During the course of attending massage school at A New Beginning School of Massage, students are given a number of assignments that requiring research and writing. Some of these assignments result in very insightful and well thought out information and decision-making outcomes. I am happy to share some of their assignments for you to enjoy.
1.) What are the types of research found in the massage profession?
Research in massage therapy has been, and is being, conducted on a wide range of patients with varied conditions. Most of the research in the past has included anecdotal experience, case studies or small preliminary investigations that lack the methodological quality to draw firm conclusions regarding the effectiveness of manual therapies. But, there are now larger studies of higher quality, like systematic reviews (reviews of existing literature) as well as federally funded randomized clinical trials studying the effectiveness of massage on chronic back pain, depression during pregnancy, premature/pre-term infancy, symptom management of cancer patients and individuals diagnosed with dementia.
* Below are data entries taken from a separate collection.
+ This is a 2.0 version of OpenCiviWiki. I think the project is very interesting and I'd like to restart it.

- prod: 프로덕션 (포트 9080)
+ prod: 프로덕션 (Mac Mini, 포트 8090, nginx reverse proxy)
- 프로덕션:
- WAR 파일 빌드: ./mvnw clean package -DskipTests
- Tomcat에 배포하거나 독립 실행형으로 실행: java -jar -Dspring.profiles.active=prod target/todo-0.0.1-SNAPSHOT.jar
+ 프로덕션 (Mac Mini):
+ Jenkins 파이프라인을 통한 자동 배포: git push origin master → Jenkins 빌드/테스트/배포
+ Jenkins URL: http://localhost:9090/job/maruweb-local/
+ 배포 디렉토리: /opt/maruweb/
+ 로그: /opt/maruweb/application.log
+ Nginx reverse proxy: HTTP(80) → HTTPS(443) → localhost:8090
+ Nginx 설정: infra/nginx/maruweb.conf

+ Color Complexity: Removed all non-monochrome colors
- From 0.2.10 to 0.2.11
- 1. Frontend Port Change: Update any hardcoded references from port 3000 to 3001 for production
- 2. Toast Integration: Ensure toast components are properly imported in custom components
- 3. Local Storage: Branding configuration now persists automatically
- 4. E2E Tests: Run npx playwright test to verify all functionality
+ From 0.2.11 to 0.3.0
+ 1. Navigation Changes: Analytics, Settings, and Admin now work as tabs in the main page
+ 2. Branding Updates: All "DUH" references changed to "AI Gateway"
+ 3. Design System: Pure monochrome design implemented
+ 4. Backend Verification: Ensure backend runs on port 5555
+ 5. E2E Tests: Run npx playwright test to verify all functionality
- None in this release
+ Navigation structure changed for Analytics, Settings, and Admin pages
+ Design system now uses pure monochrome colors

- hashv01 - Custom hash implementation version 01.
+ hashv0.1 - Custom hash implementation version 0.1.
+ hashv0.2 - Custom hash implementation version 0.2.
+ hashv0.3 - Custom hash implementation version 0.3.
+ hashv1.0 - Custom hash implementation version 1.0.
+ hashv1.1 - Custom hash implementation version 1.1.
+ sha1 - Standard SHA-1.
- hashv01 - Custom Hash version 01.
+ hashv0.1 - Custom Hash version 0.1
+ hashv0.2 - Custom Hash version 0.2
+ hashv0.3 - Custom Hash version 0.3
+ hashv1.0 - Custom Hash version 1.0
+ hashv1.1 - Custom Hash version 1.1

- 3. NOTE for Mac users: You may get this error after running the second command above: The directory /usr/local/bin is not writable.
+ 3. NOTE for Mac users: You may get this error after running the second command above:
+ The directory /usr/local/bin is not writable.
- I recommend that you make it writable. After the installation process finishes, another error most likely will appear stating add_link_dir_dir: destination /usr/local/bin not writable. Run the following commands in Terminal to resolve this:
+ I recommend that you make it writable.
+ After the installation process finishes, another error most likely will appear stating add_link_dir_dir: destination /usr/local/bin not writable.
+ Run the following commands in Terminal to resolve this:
2.) In your opinion, which types of research are valid and why are they valid for the profession?
Because of the nature of massage, it doesn't lend itself very well to double-blind, placebo controlled studies (at least in regards to issues like fascial stretching). A drug/pharmaceutical study can easily replace one capsule/pill with another so that the subject and clinician are both blinded as to which is the medication and which is the placebo. However with manual therapies, a "sham" treament can be developed (eg. light touch massage), but it can't be assumed to be compeltely wthout therapeutic effects. It is also difficult to blind the therapist, who certainly knows which treatment he/she is adminstering. But just beause a randomized clinical trial can't be placebo-controlled or double-blinded, doesn't mean it can't be of high quality and make a scientific contribution. Randomized clinical trials of good quality can still be very useful.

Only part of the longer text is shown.